TASK REQUIREMENTS:
Give a verbatim copy of the data, leaving the pictures out.

────────────────

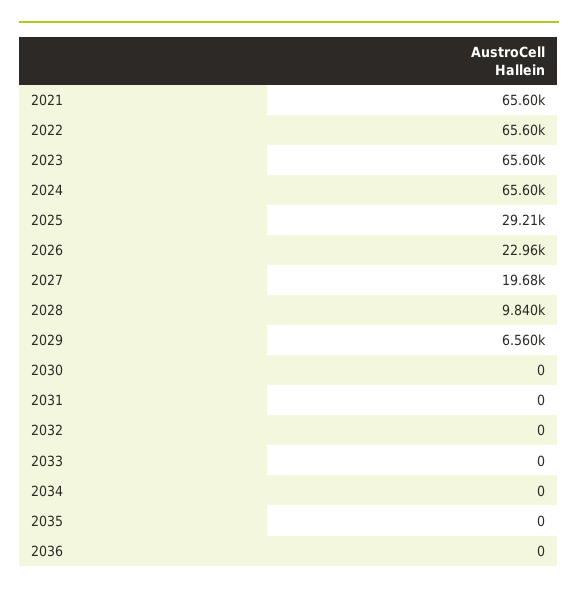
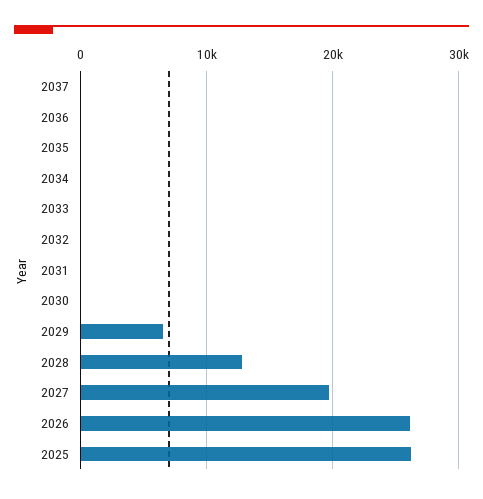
2021: 65600 -> none
2022: 65600 -> none
2023: 65600 -> none
2024: 65600 -> none
2025: 29210 -> 26000
2026: 22960 -> 26000
2028: 9840 -> 13000
2037: none -> 0

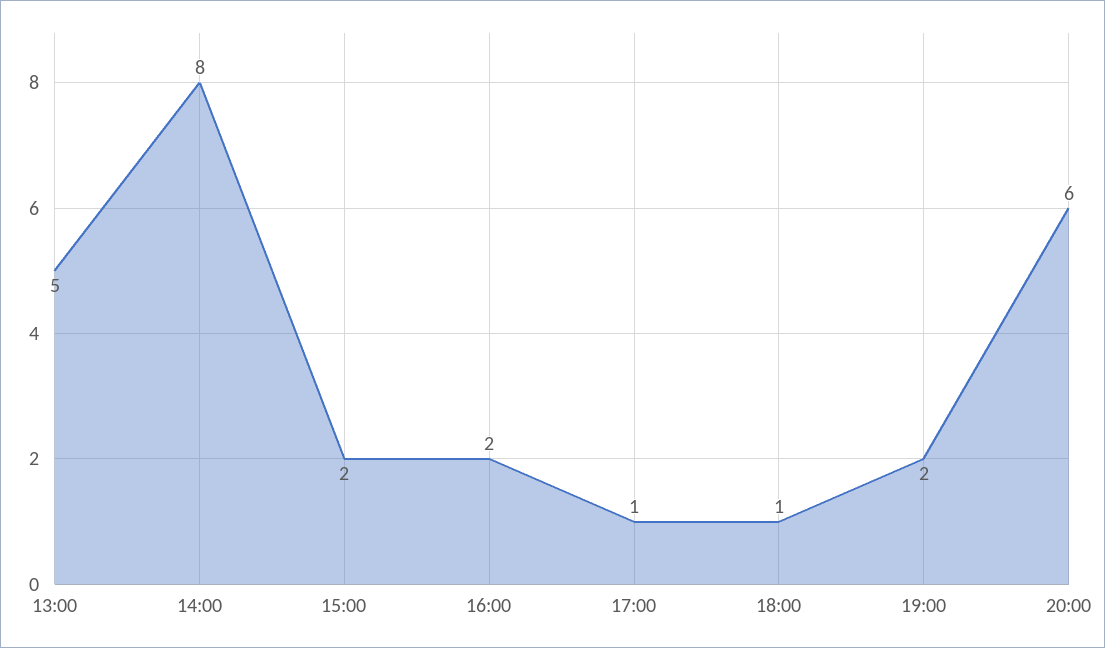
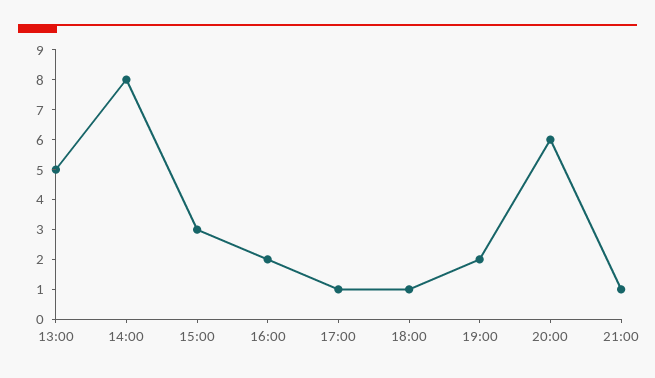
15:00: 2 -> 3
21:00: none -> 1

────────────────

PROBLEM SOLUTION:
2021: 65600 -> none
2022: 65600 -> none
2023: 65600 -> none
2024: 65600 -> none
2025: 29210 -> 26000
2026: 22960 -> 26000
2028: 9840 -> 13000
2037: none -> 0

15:00: 2 -> 3
21:00: none -> 1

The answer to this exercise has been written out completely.